Mandatory arbitration obscured the full picture.
With more than half of private-sector workers unable to take disputes to court due to forced arbitration contracts, systemic harm stays hidden. Without visibility, companies repeat the same patterns of inequity. Given the scale of 2025’s layoffs, many impacted workers had already signed away their right to bring claims to court, limiting their ability to challenge discriminatory layoffs or unfair rehiring practices.
What Leaders Must Do in 2026 to Reduce Workforce Instability
For leaders willing to fix a broken system, the workforce needs more than messaging. It requires leaders willing to act.
1. Rebuild the guardrails even if DEI is politically unpopular.
Perform equity audits, demographic tracking, transparent promotion criteria and protected feedback channels are basic operational tools that show leaders where their systems are breaking down.
2. Reconstruct early-career pathways and establish re-entry pathways for mid- and late-career workers.
Create apprenticeships, rotational programs and skills-first hiring routes that replace the junior roles AI has threatened. At the same time, develop re-skilling and re-entry programs for experienced workers looking to restart their careers in different fields or industries.
3. Increase transparency even where arbitration hides patterns.
Voluntary report on hiring, promotions and exits to uncover disparities that formal DEI processes once surfaced. If age wasn’t part of former DEI tracking, add it now.
4. Replace mandatory arbitration with transparent, fair dispute options.
Arbitration keeps systemic harm hidden. Eliminating it isn’t a political gesture–it’s a basic requirement for transparency, ethical leadership and rebuilding trust.
Why 2026 Demands a New Kind of Workforce Leadership
The pressures employers face in 2026 will test traditional assumptions about leadership. Not only will disparities related to race and gender intensify without intervention, but age bias will become impossible to ignore. Addressing the instability ahead requires leaders to recognize that all people deserve equitable employment opportunities and demonstrate a willingness to take action to ensure it.

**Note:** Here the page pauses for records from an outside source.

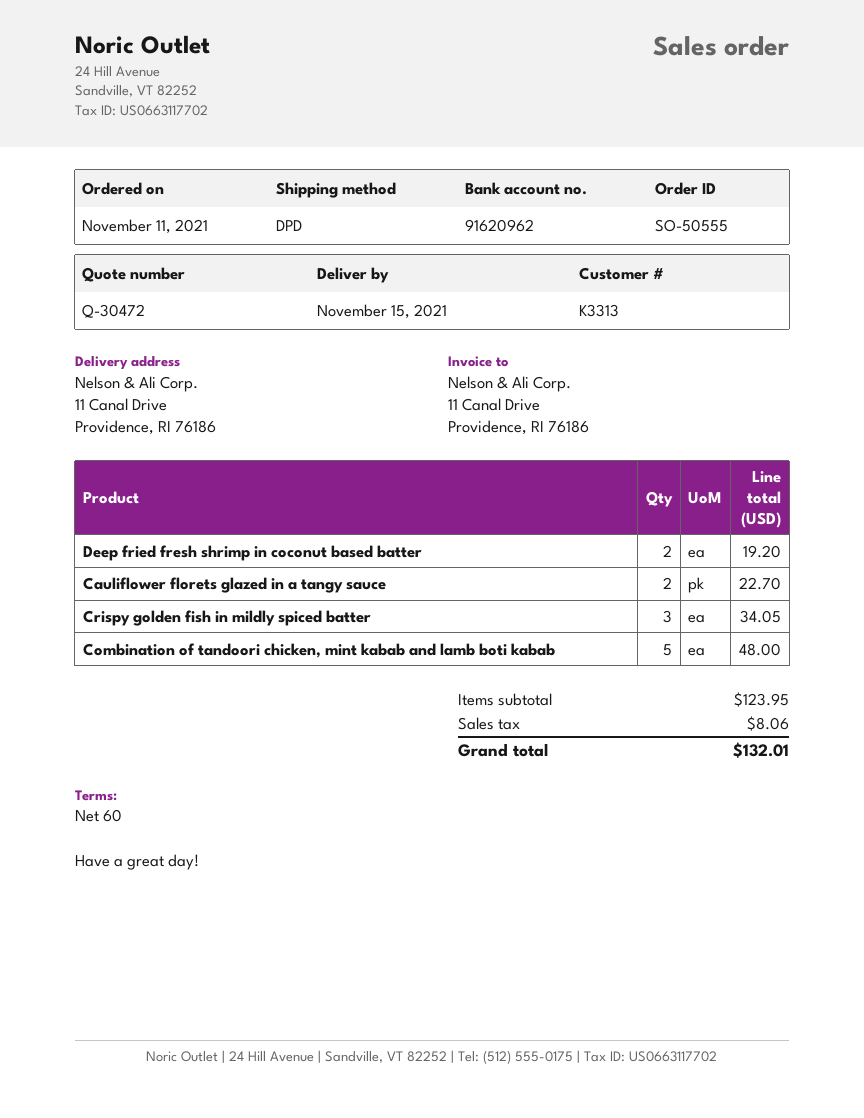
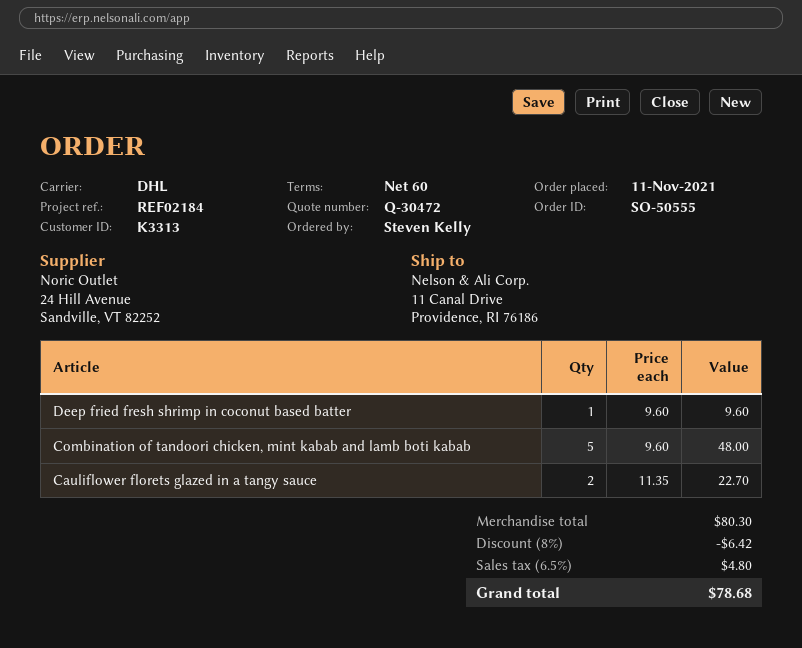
shipping method: DPD -> DHL
Deep fried fresh shrimp in coconut based batter: 2 for 19.20 -> 1 for 9.60
Crispy golden fish in mildly spiced batter: 3 for 34.05 -> none
subtotal: 123.95 -> 80.30
discount: none -> 8% = 6.42
tax: 8.06 -> 4.80
total: 132.01 -> 78.68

Research from Gallup, MIT Sloan and Edelman shows that organizations with higher trust, transparent decision-making and equitable systems outperform in retention, productivity and discretionary effort. These aren’t moral preferences; they’re operational requirements. In 2026, leaders who choose visibility over opacity and accountability over avoidance will be better equipped to stabilize teams and rebuild talent pipelines.